→ TRY IT: For every entry below, give it back exactly and leave out any image.

→ EXTRACTED MATERIAL:
---

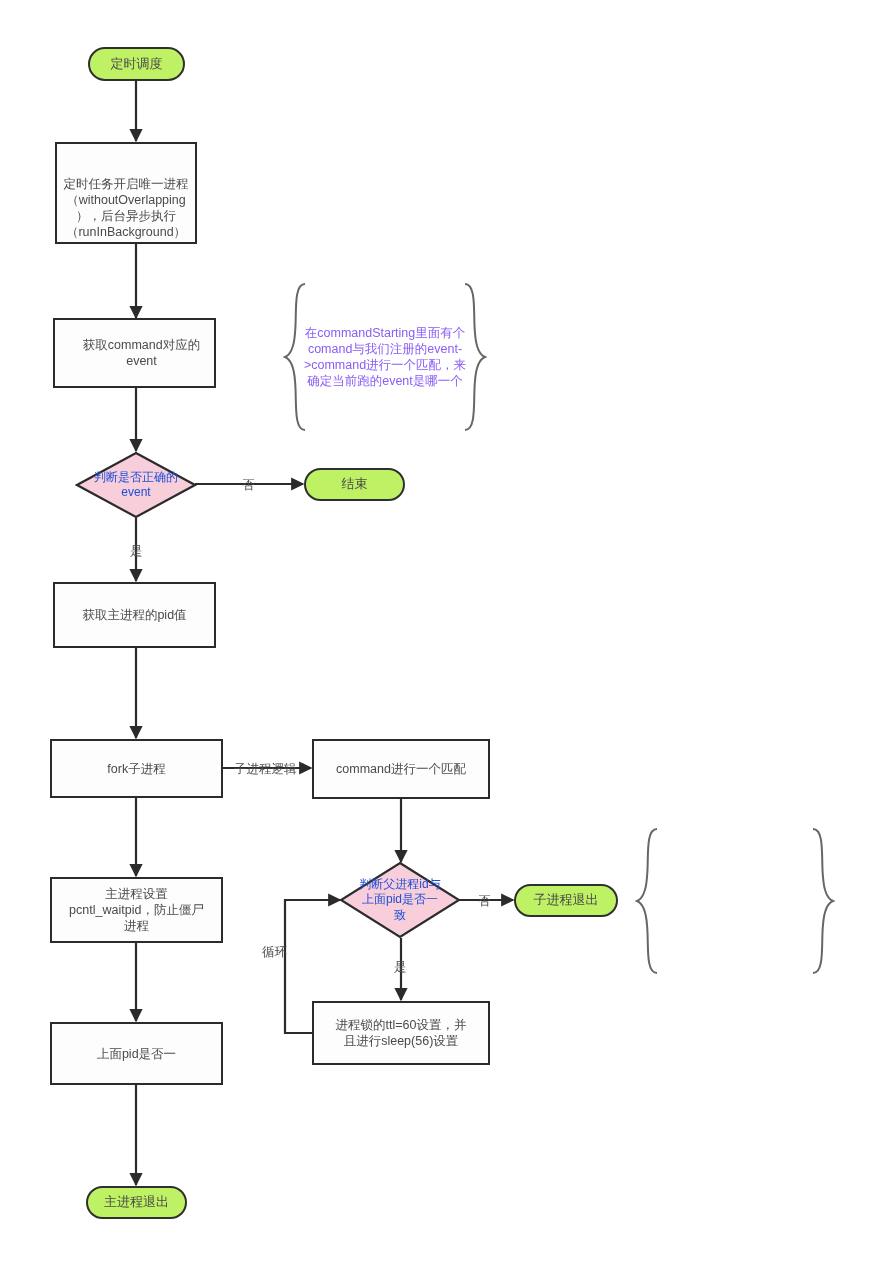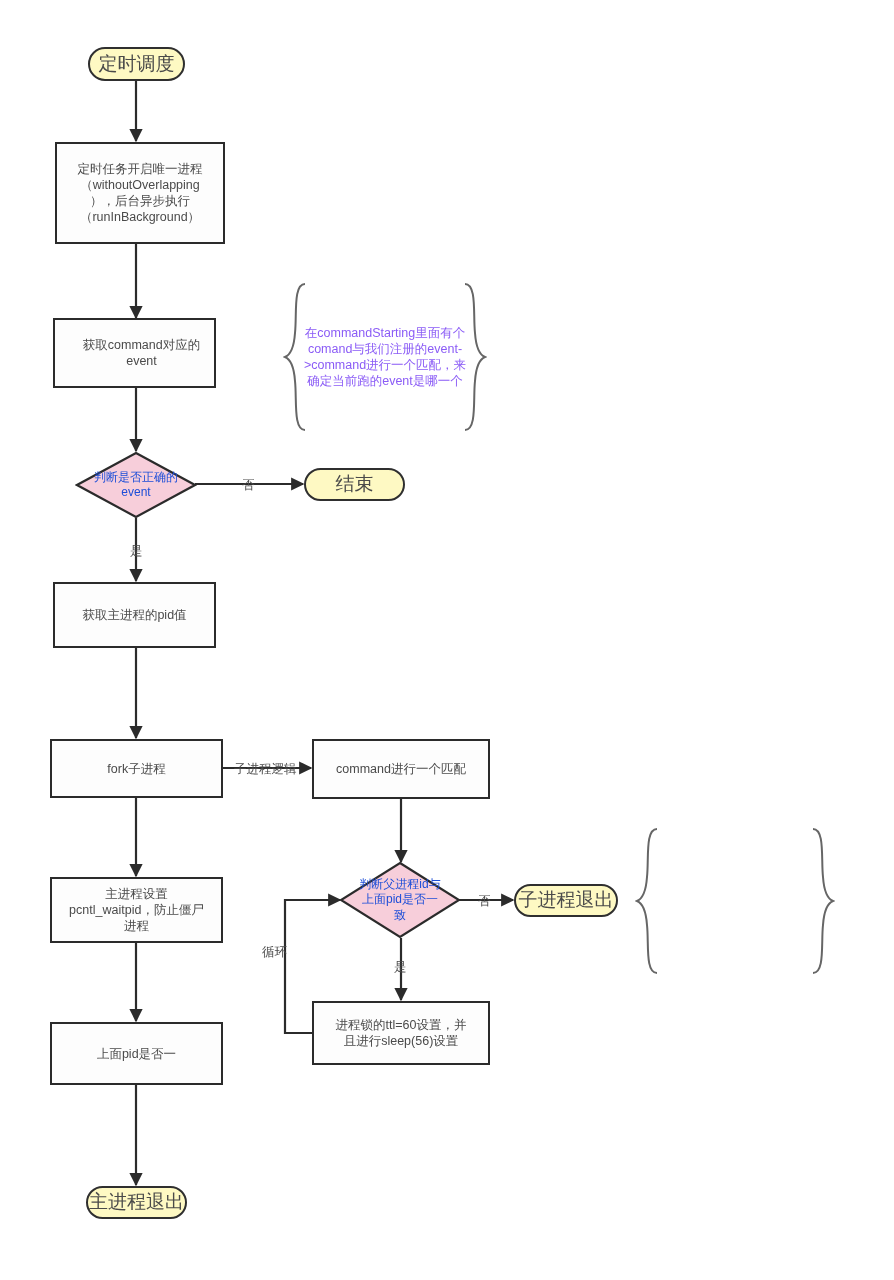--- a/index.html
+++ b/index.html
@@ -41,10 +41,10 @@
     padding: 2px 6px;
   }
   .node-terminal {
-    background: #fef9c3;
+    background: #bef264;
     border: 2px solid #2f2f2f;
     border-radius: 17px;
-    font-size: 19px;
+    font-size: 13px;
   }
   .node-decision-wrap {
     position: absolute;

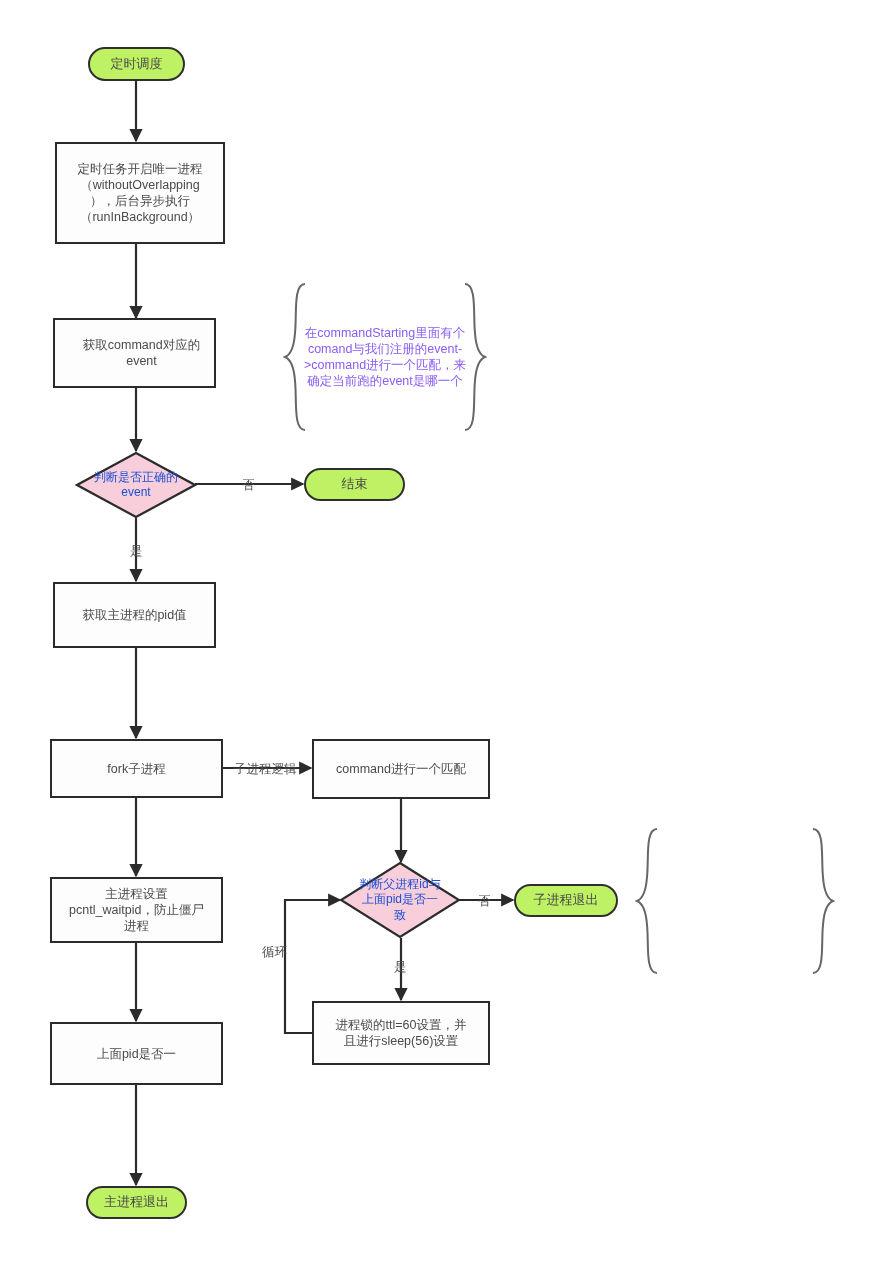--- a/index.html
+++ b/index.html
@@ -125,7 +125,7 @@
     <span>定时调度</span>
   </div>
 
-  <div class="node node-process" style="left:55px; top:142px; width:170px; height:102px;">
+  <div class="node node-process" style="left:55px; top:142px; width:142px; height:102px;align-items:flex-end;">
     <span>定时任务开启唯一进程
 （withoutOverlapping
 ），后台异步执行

---

→ EXERCISE RESULT:
--- a/index.html
+++ b/index.html
@@ -41,10 +41,10 @@
     padding: 2px 6px;
   }
   .node-terminal {
-    background: #fef9c3;
+    background: #bef264;
     border: 2px solid #2f2f2f;
     border-radius: 17px;
-    font-size: 19px;
+    font-size: 13px;
   }
   .node-decision-wrap {
     position: absolute;

--- a/index.html
+++ b/index.html
@@ -125,7 +125,7 @@
     <span>定时调度</span>
   </div>
 
-  <div class="node node-process" style="left:55px; top:142px; width:170px; height:102px;">
+  <div class="node node-process" style="left:55px; top:142px; width:142px; height:102px;align-items:flex-end;">
     <span>定时任务开启唯一进程
 （withoutOverlapping
 ），后台异步执行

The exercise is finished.